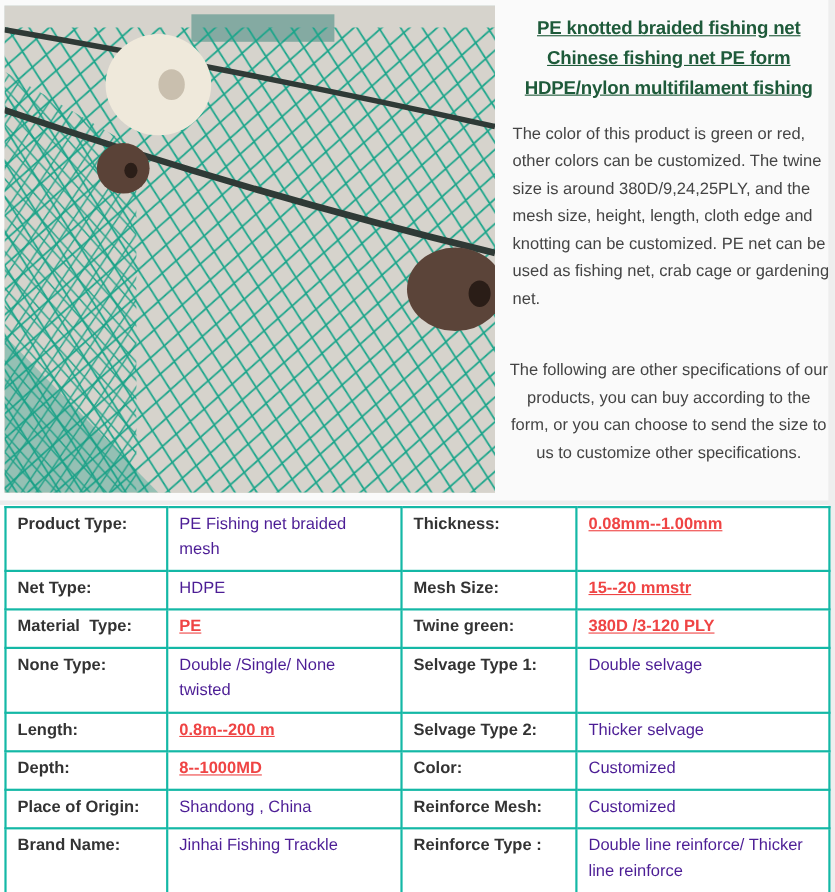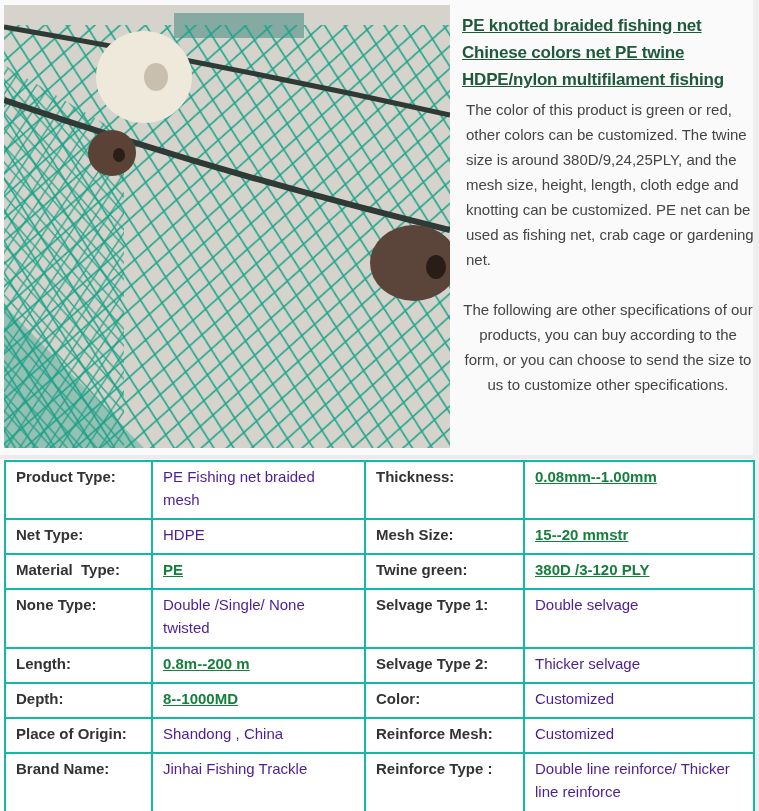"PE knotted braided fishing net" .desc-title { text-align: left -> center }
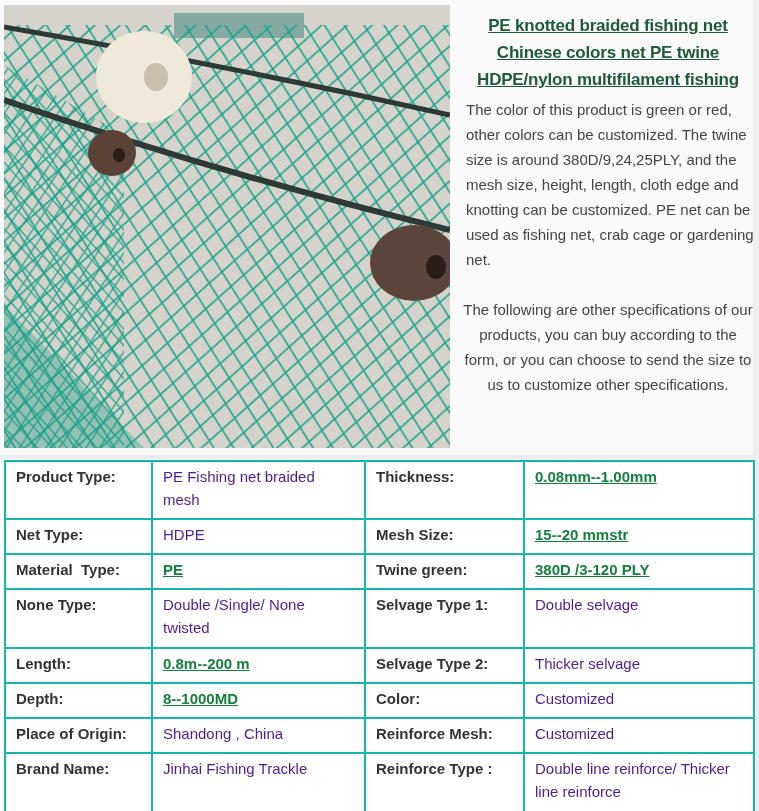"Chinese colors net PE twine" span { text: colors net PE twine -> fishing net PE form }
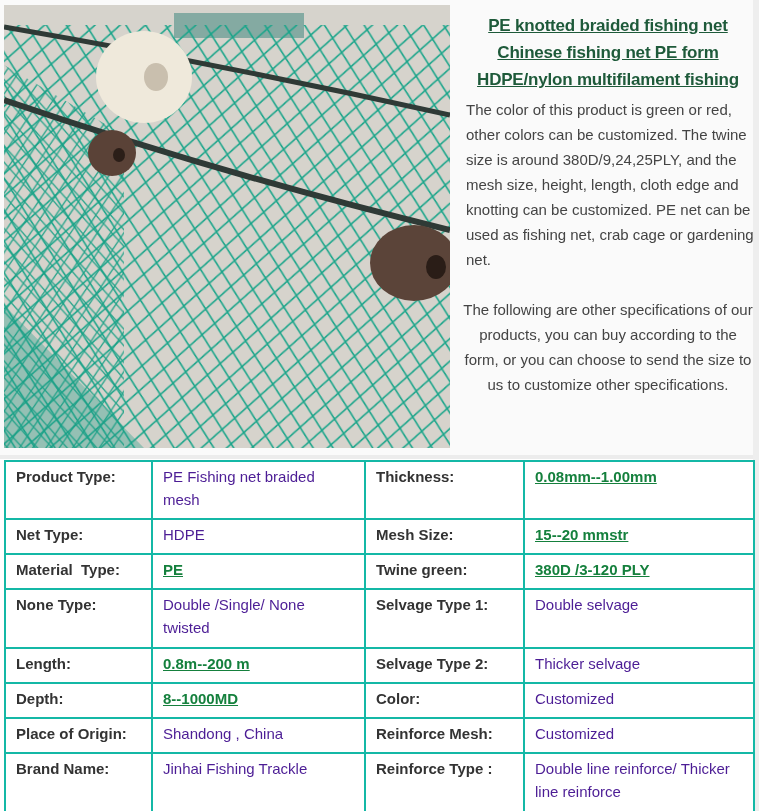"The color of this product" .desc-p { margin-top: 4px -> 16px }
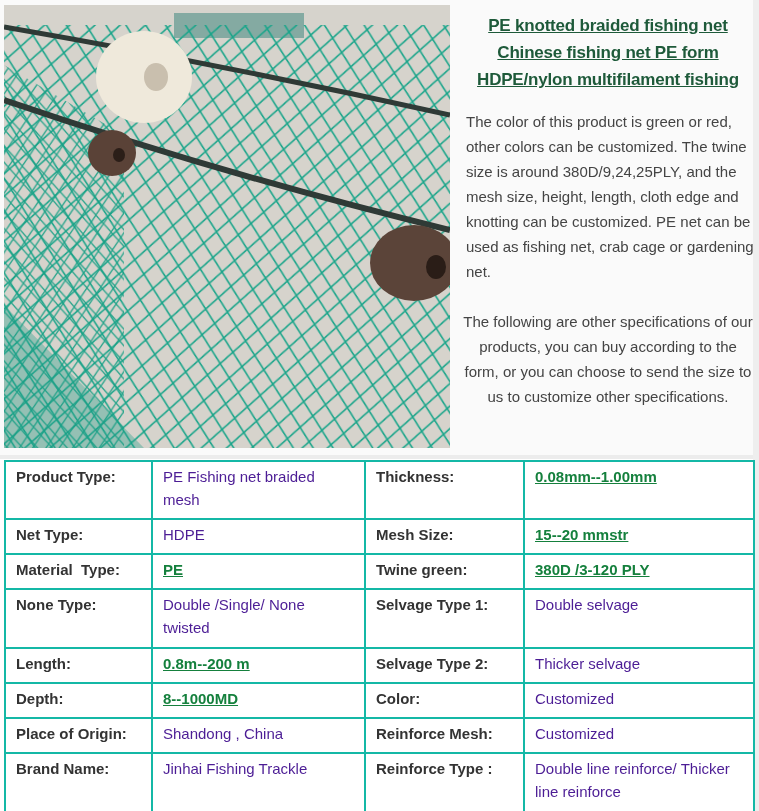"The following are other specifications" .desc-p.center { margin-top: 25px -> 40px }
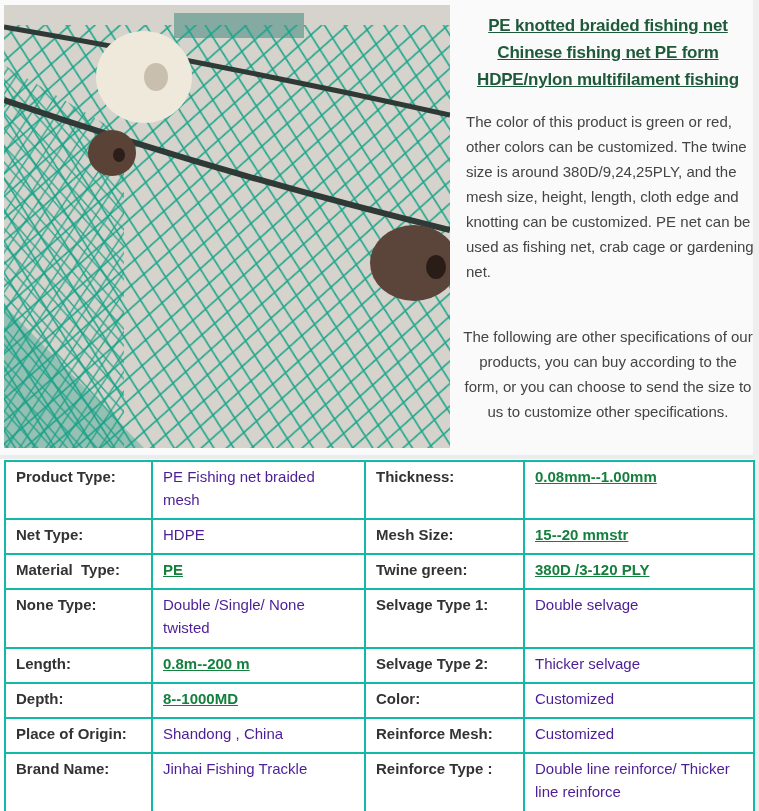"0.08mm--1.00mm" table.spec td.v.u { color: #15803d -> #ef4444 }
= = = = = = =
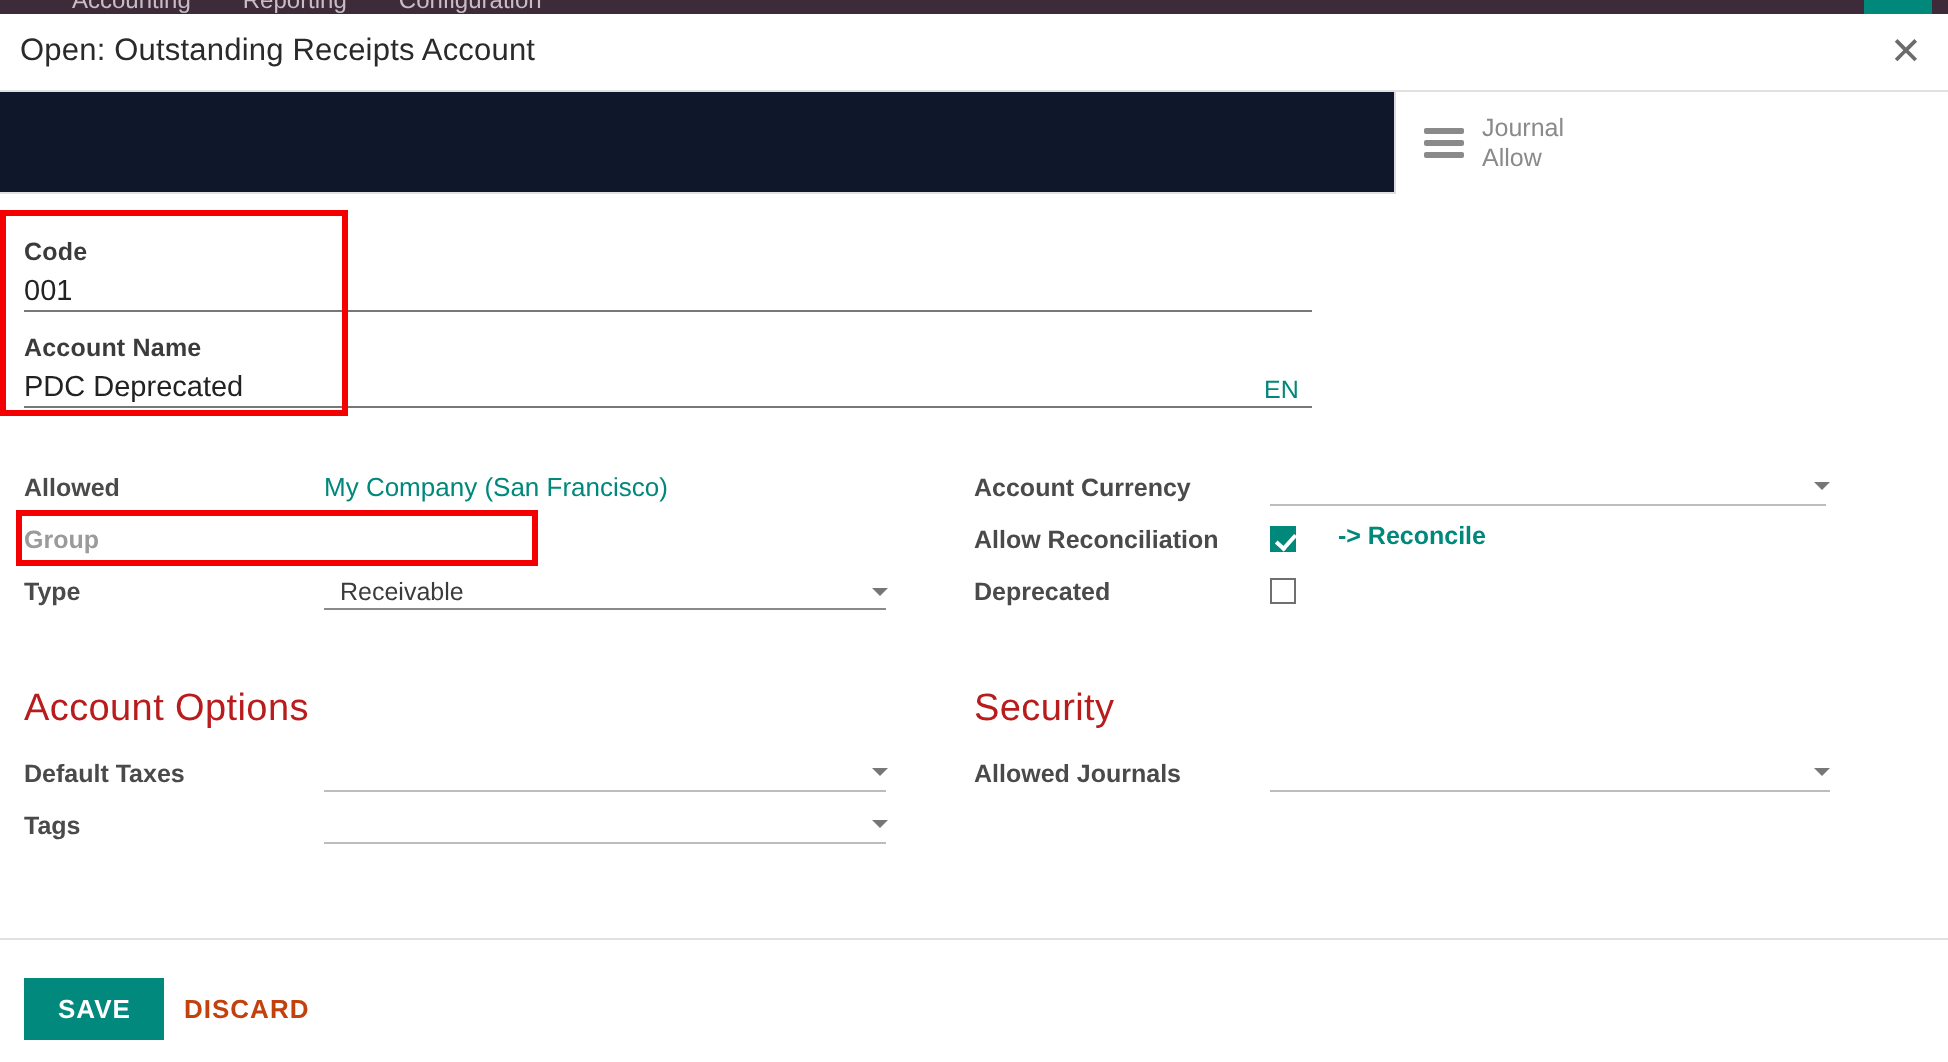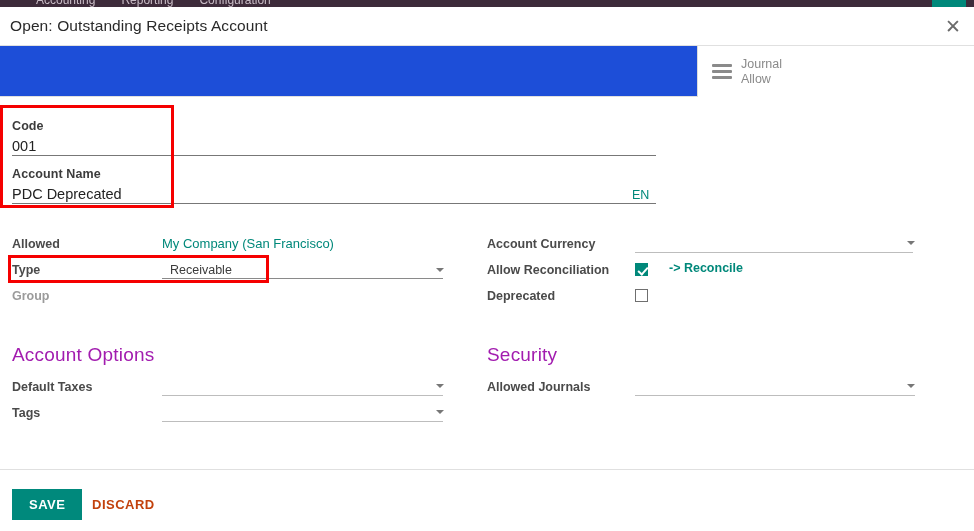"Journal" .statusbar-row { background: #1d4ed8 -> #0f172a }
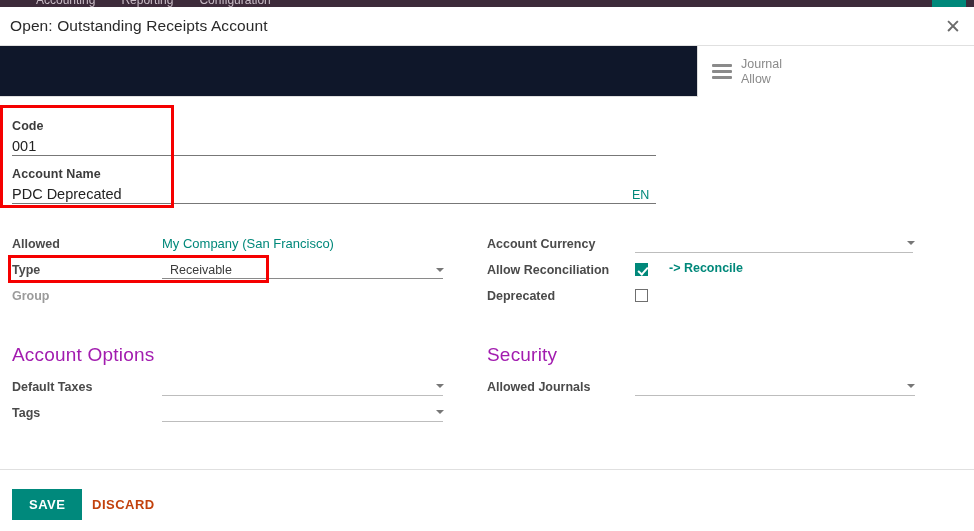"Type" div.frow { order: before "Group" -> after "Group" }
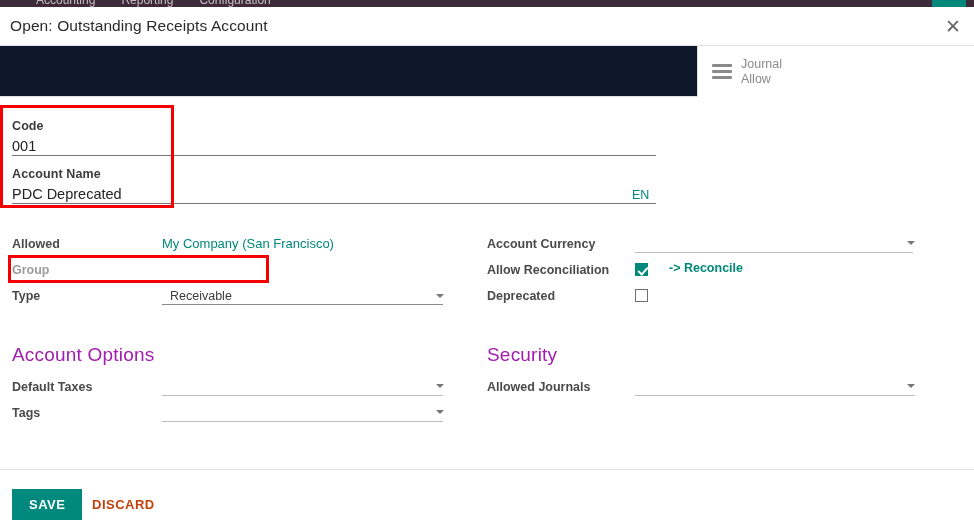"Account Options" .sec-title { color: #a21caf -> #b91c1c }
= = = = = = =
**WHAT IS BEING ASKED**
The answer is the lines above from the one with "background: #1d4ed8 ->" to the one with "color: #a21caf ->", set down exactly, with no pictures.

**RESPONSE TO THE EXERCISE**
"Journal" .statusbar-row { background: #1d4ed8 -> #0f172a }
"Type" div.frow { order: before "Group" -> after "Group" }
"Account Options" .sec-title { color: #a21caf -> #b91c1c }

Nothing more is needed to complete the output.